Records from a data source:
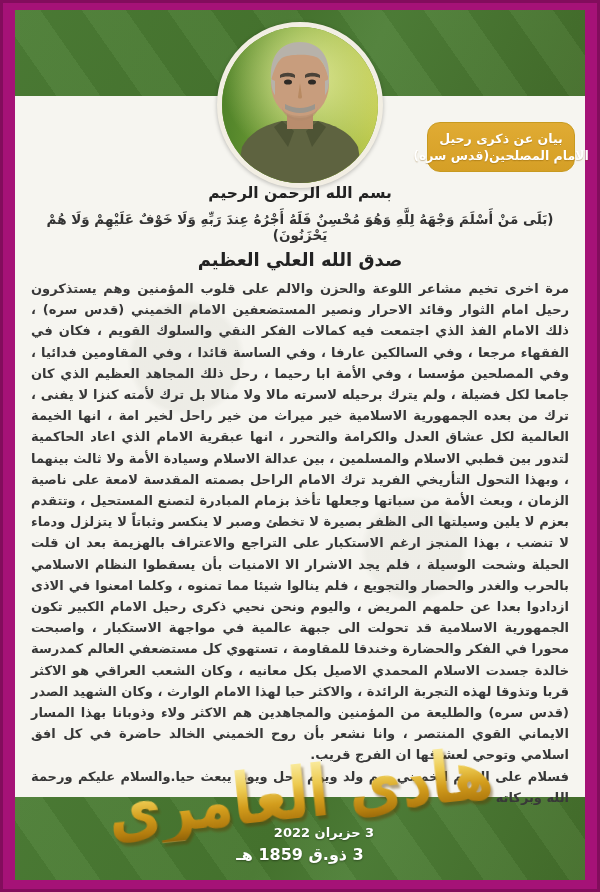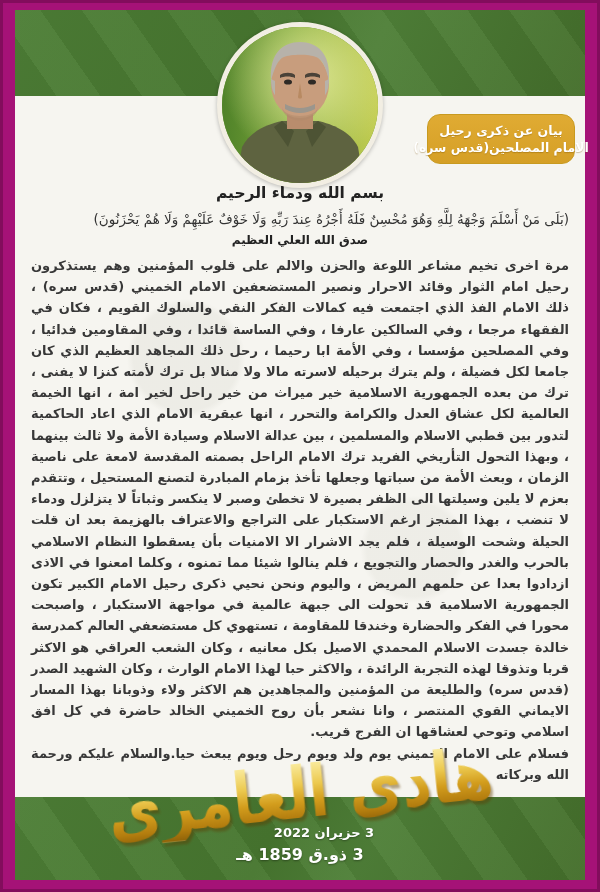--- a/index.html
+++ b/index.html
@@ -30,46 +30,46 @@
   .band.footer{bottom:0;height:83px;}
   .portrait{
     position:absolute;top:12px;left:50%;margin-left:-83px;
     width:156px;height:156px;border-radius:50%;
     border:5px solid #f2eee3;overflow:hidden;z-index:4;
     background:#6f9a36;
     box-shadow:0 1px 4px rgba(0,0,0,0.25);
   }
   .portrait svg{display:block;width:100%;height:100%;}
   .badge{
-    position:absolute;top:104px;right:10px;width:146px;height:48px;
+    position:absolute;top:112px;right:10px;width:146px;height:48px;
     background:linear-gradient(180deg,#e0ab33,#d59f26);
     border:1px solid #c8themed;
     border:1px solid #c89a20;
     border-radius:13px;
     display:flex;flex-direction:column;justify-content:center;align-items:center;
     z-index:3;
   }
   .badge .bl{
     color:#ffffff;font-weight:bold;font-size:12.5px;line-height:17px;
     text-shadow:0 1px 1px rgba(120,80,0,0.35);white-space:nowrap;
   }
   .content{
     position:absolute;top:174px;left:16px;right:16px;z-index:2;
     color:#2f2f2f;
   }
   .basmala{
     text-align:center;font-size:15.5px;font-weight:bold;color:#222;
     margin:0 0 9px 0;
   }
   .verse{
-    text-align:right;font-size:13.5px;font-weight:normal;color:#333;
+    text-align:center;font-size:13.5px;font-weight:bold;color:#333;
     margin:0 0 6px 0;
   }
   .tasdiq{
-    text-align:center;font-size:12px;font-weight:bold;color:#222;
+    text-align:center;font-size:18px;font-weight:bold;color:#222;
     margin:0 0 8px 0;
   }
   .bodytext{
     font-size:13px;font-weight:bold;line-height:21.2px;color:#383838;
     text-align:justify;text-align-last:right;margin:0;
   }
   .closing{
     font-size:13px;font-weight:bold;line-height:21.2px;color:#383838;
     text-align:justify;text-align-last:right;margin:0;
   }
@@ -134,21 +134,21 @@
         <path d="M83 48 C86 45 94 45 98 48 L98 51 C94 49 87 49 83 51 Z" fill="#4a4238"></path>
         <ellipse cx="66" cy="55" rx="4" ry="2.6" fill="#2e2a25"></ellipse>
         <ellipse cx="90" cy="55" rx="4" ry="2.6" fill="#2e2a25"></ellipse>
         <path d="M78 56 L80 70 C80 72 76 72 76 70 Z" fill="#b08257" opacity="0.7"></path>
         <path d="M63 77 Q78 85 93 77 L93 82 Q78 90 63 82 Z" fill="#9b968d"></path>
         <path d="M60 80 C62 92 94 92 96 80 C94 98 62 98 60 80 Z" fill="#b08a6b" opacity="0.55"></path>
       </svg>
     </div>
 
     <div class="content">
-      <p class="basmala">بسم الله ودماء الرحيم</p>
+      <p class="basmala">بسم الله الرحمن الرحيم</p>
       <p class="verse">(بَلَى مَنْ أَسْلَمَ وَجْهَهُ لِلَّهِ وَهُوَ مُحْسِنٌ فَلَهُ أَجْرُهُ عِندَ رَبِّهِ وَلَا خَوْفٌ عَلَيْهِمْ وَلَا هُمْ يَحْزَنُونَ)</p>
       <p class="tasdiq">صدق الله العلي العظيم</p>
       <p class="bodytext">مرة اخرى تخيم مشاعر اللوعة والحزن والالم على قلوب المؤمنين وهم يستذكرون رحيل امام الثوار وقائد الاحرار ونصير المستضعفين الامام الخميني (قدس سره) ، ذلك الامام الفذ الذي اجتمعت فيه كمالات الفكر النقي والسلوك القويم ، فكان في الفقهاء مرجعا ، وفي السالكين عارفا ، وفي الساسة قائدا ، وفي المقاومين فدائيا ، وفي المصلحين مؤسسا ، وفي الأمة ابا رحيما ، رحل ذلك المجاهد العظيم الذي كان جامعا لكل فضيلة ، ولم يترك برحيله لاسرته مالا ولا منالا بل ترك لأمته كنزا لا يفنى ، ترك من بعده الجمهورية الاسلامية خير ميراث من خير راحل لخير امة ، انها الخيمة العالمية لكل عشاق العدل والكرامة والتحرر ، انها عبقرية الامام الذي اعاد الحاكمية لتدور بين قطبي الاسلام والمسلمين ، بين عدالة الاسلام وسيادة الأمة ولا ثالث بينهما ، وبهذا التحول التأريخي الفريد ترك الامام الراحل بصمته المقدسة لامعة على ناصية الزمان ، وبعث الأمة من سباتها وجعلها تأخذ بزمام المبادرة لتصنع المستحيل ، وتتقدم بعزم لا يلين وسيلتها الى الظفر بصيرة لا تخطئ وصبر لا ينكسر وثباتاً لا يتزلزل ودماء لا تنضب ، بهذا المنجز ارغم الاستكبار على التراجع والاعتراف بالهزيمة بعد ان قلت الحيلة وشحت الوسيلة ، فلم يجد الاشرار الا الامنيات بأن يسقطوا النظام الاسلامي بالحرب والغدر والحصار والتجويع ، فلم ينالوا شيئا مما تمنوه ، وكلما امعنوا في الاذى ازدادوا بعدا عن حلمهم المريض ، واليوم ونحن نحيي ذكرى رحيل الامام الكبير تكون الجمهورية الاسلامية قد تحولت الى جبهة عالمية في مواجهة الاستكبار ، واصبحت محورا في الفكر والحضارة وخندقا للمقاومة ، تستهوي كل مستضعفي العالم كمدرسة خالدة جسدت الاسلام المحمدي الاصيل بكل معانيه ، وكان الشعب العراقي هو الاكثر قربا وتذوقا لهذه التجربة الرائدة ، والاكثر حبا لهذا الامام الوارث ، وكان الشهيد الصدر (قدس سره) والطليعة من المؤمنين والمجاهدين هم الاكثر ولاء وذوبانا بهذا المسار الايماني القوي المنتصر ، وانا نشعر بأن روح الخميني الخالد حاضرة في كل افق اسلامي وتوحي لعشاقها ان الفرج قريب.</p>
       <p class="closing">فسلام على الامام الخميني يوم ولد ويوم رحل ويوم يبعث حيا.والسلام عليكم ورحمة الله وبركاته</p>
     </div>
 
     <div class="band footer"></div>
 
     <div class="signature">
       <span class="calli">هادي العامري</span>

* **Your goal**
Write the number of data lines with "height", nothing else.

* **Written answer**
8